= New Hampshire Code of Administrative Rules =

Administrative law body

The New Hampshire Code of Administrative Rules is a body of administrative law of the U.S. state of New Hampshire. The Administrative Rules in the Code are enacted by state agencies pursuant to the rulemaking authority granted by the New Hampshire General Court. The Code serves to supplement the Revised Statutes Annotated by allowing agencies to further develop a statute or to impose a general requirement legally binding on the state.

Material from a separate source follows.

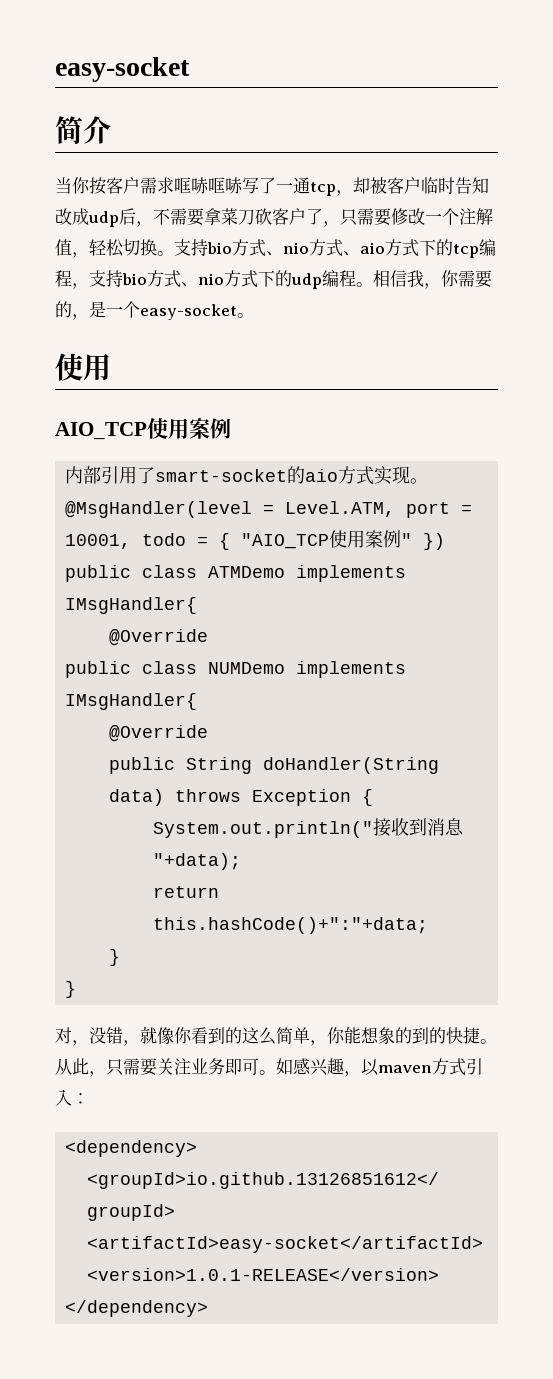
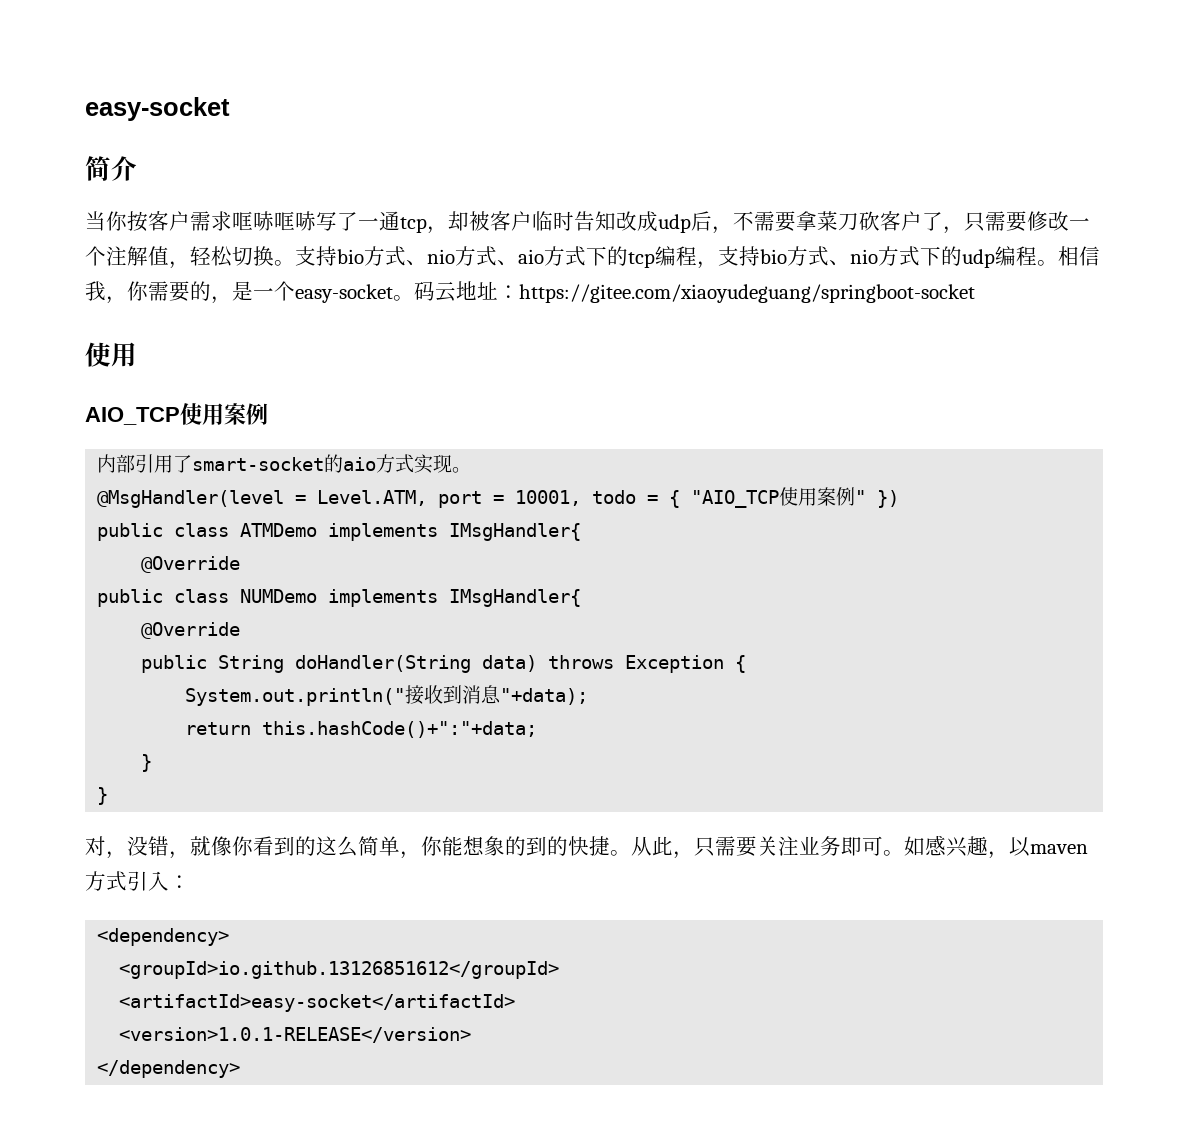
+ 码云地址：https://gitee.com/xiaoyudeguang/springboot-socket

==Joint Legislative Committee on Administrative Rules==
Upon grant of rulemaking authority by the legislature, an agency is obliged to follow the requirements of the state Administrative Procedure Act (APA). Legislative oversight of the rulemaking process is provided by the Joint Legislative Committee on Administrative Rules (JLCAR). The membership of the JLCAR is composed of 5 members of the State Senate and 5 members of the House of Representatives, with 5 alternates from each chamber to fill in for absent members. Every 2 years the Senate members are appointed by the President of the Senate, and the House members by the Speaker of the House. No more than 3 regular members, and 3 alternate members, from each chamber may be from the same party.

The JLCAR may approve, conditionally approve, or object to final agency proposals or proposed interim rules. JLCAR approval is not required except for a proposed interim rule. Agencies may amend a proposed rule in response to an objection and still seek JLCAR approval, or the agency may withdraw the rule. The JLCAR may not object to an emergency rule but may petition for its repeal if the agency has not demonstrated that the rule is necessary to prevent an imminent peril to the public health or safety. An agency may not adopt a proposed regular rule after responding to an objection until the JLCAR has had an opportunity to examine the response and decide whether to approve the rule, make a final objection, or vote to support the introduction of a joint resolution. A final objection by the JLCAR is not a veto nor does it delay adoption of a rule, but it does shift the burden of proof to the agency on the lawfulness of the rule in a court challenge or court enforcement action of the rule.